Ah! You got the "yellow label" stuff.
Did the orange have seeds? If so, you should see a doctor..... you might be gay.
Hank...
sorry to double post and I know this is off topic, and I also apologize for bringing up these sketches...
but what the pickledilly is going on in this picture?
http://i20.photobucket.com/albums/b229/jasonium/jbmdr7.jpg
seriously... were you hitting the glue with a buddy when this was drawn?
ps I microwaved some tortilla soup as hot as I thought you would have (i didn't learn from the burrito) and half my pallete is now missing. You are so hard core!
ok bye now!
well butter my buns and call me a biscuit, that url got cut off. Thanks blogger!
http://i20.photobucket.com/albums/b229/jasonium/jbmdr7.jpg
now i look like a total idiot in front of Hank!!!11!1!!!1
Once again you prove you are not the sharpest tool in the shed.

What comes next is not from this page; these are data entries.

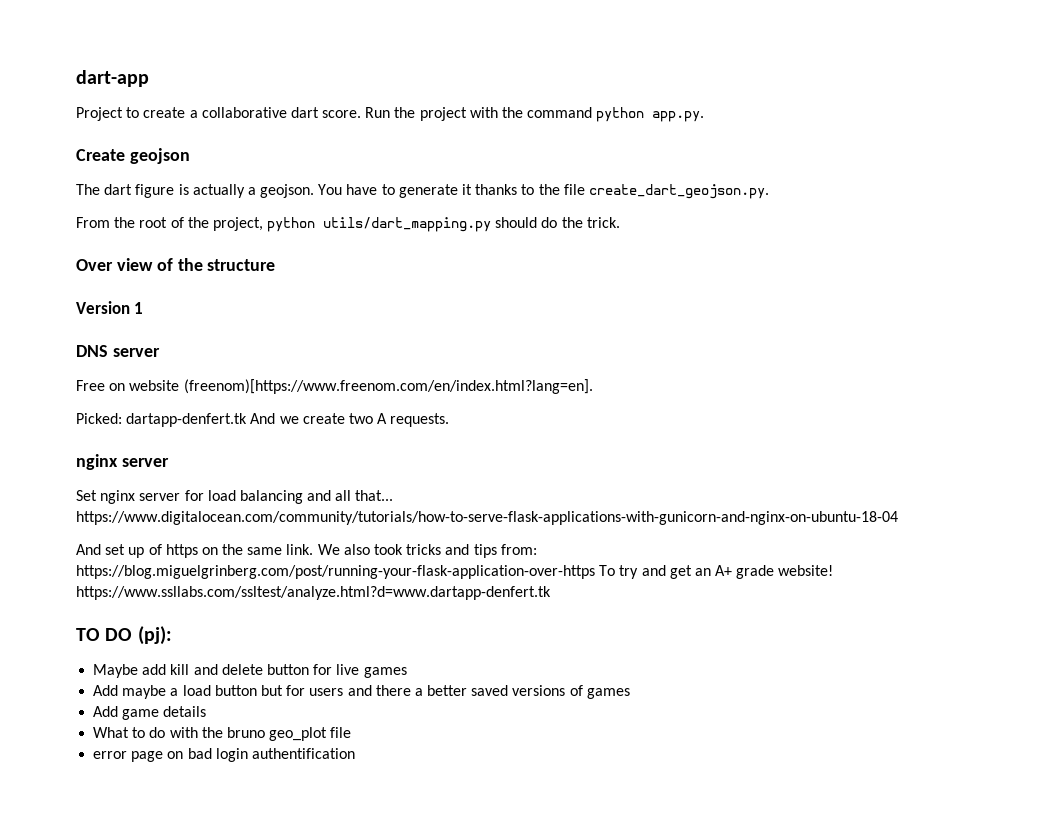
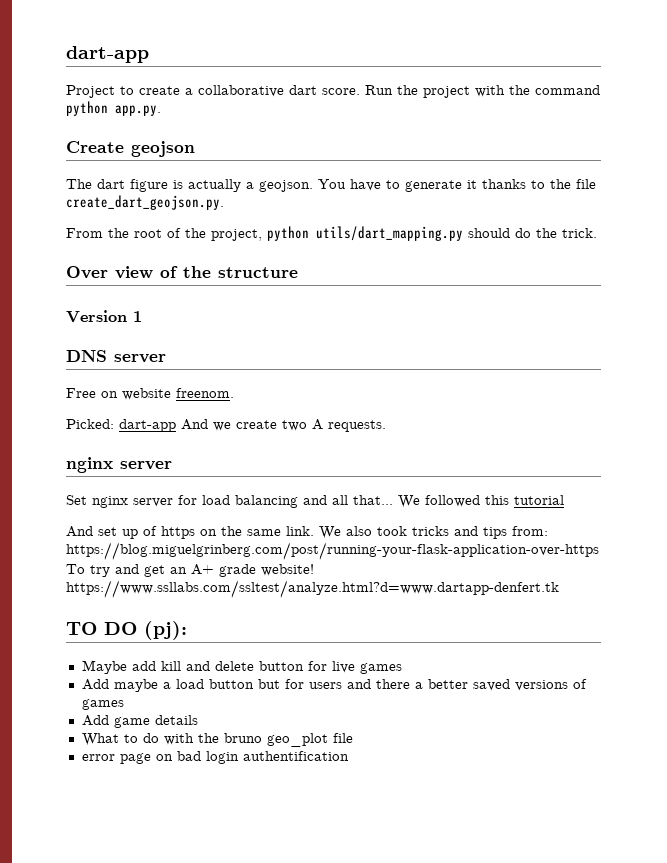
[183,379,593,394] (freenom)[https://www.freenom.com/en/index.html?lang=en]. -> [176,388,234,398] freenom.
[126,413,248,427] dartapp-denfert.tk -> [119,419,176,432] dart-app
[76,511,898,525] https://www.digitalocean.com/community/tutorials/how-to-serve-flask-applications-with-gunicorn-and-nginx-on-ubuntu-18-04 -> [398,495,564,508] We followed this tutorial

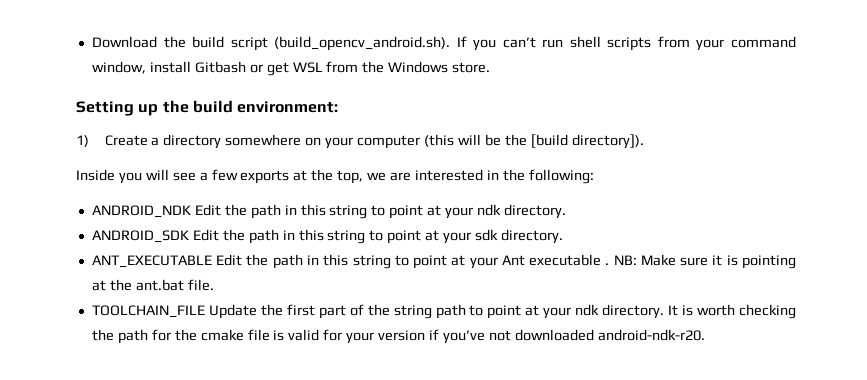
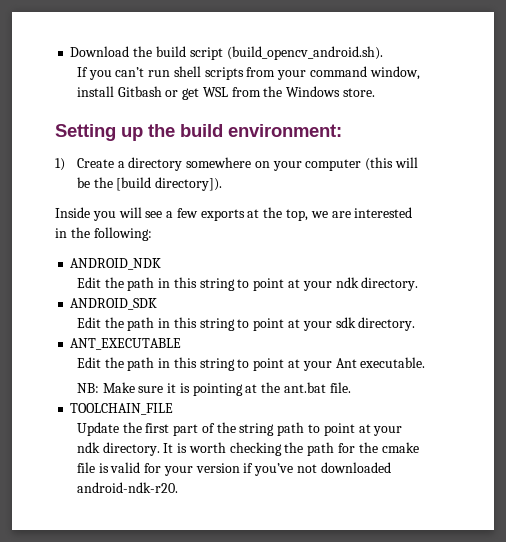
(451, 43) none -> (383, 53) //
(191, 211) none -> (162, 264) //
(189, 236) none -> (158, 304) //
(212, 261) none -> (182, 344) //
[529,254,610,266] executable . -> [360,357,426,368] executable. //
(205, 311) none -> (174, 409) //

JC you have now been introduced to huffing. Good job. Next time keep Karen away from it she is an innocent. You need to post pics of the crowns so we all can see them.
I still believe you should at least invite Trudy over to your pad. Make sure you have candles lit. Have some nice cheese and crackers out, or some Alouetta. That stuff is amazing. Have a pitcher of water out and you can turn it to wine in front of her. Then just talk to her, ask her point blank how she feels about you. Ask her to tell you why she got so upset when she found out you had a date. From there you can make up your own mind on if you want to pursue her or not. But I am telling you that if you have a woman who enjoys your company, loves Quiznos, and is nice to Karen; you have hit the jackpot.
I heard that Bryan Adams has been fake tanning, invading homes, and belting out the hits. He may also have put on a few pounds making him appear round.
I suggest locking your home up and dumping the glue. That glue's no good for you or Karen.
It isn't very good to sniff things that smell funny, and especially not good to encourage lambs to. But anyway, I think that you need to ask Trudy out to a dinner and movie, because she is a heck (pardon my french) of a lot nicer than your dentist.
Oh, and I have a question:
What is your opinion on subtle religious refrences in music? Should it be subtle, or should it be straight forward christian music?
Hey to the commenters! Thanks for all that commenting you do!
Dear J2: Great! Though they did smell funny.
Dear Lelo in Nopo: I don't know the running man. But I can do the Roger Rabbit!
Dear G: No, they were like Burger King crowns. I think that's bull that BK charges you to get a crown. (Pardon my French.)
Dear Ja'amio: I don't recall if it had seeds. But his pee-pee was really big. (Pardon my French.)
Dear Ja'amio: Wrong Jesus. Be careful with soup!
Dear Narcess: Maybe if you love Trudy so much, you should marry her! Ha! I got you with a joke!
Dear Cee in SF: Why is everyone blaming the glue?
Dear Amit: A movie? I already gave Trudy a crown, and I don't think she liked it. She yelled a lot, and said a giant pork chop was chasing her.
Christian music stinks. (Pardon my you know.)
be careful my dear lord.. dont go huffing anything by accident anymore!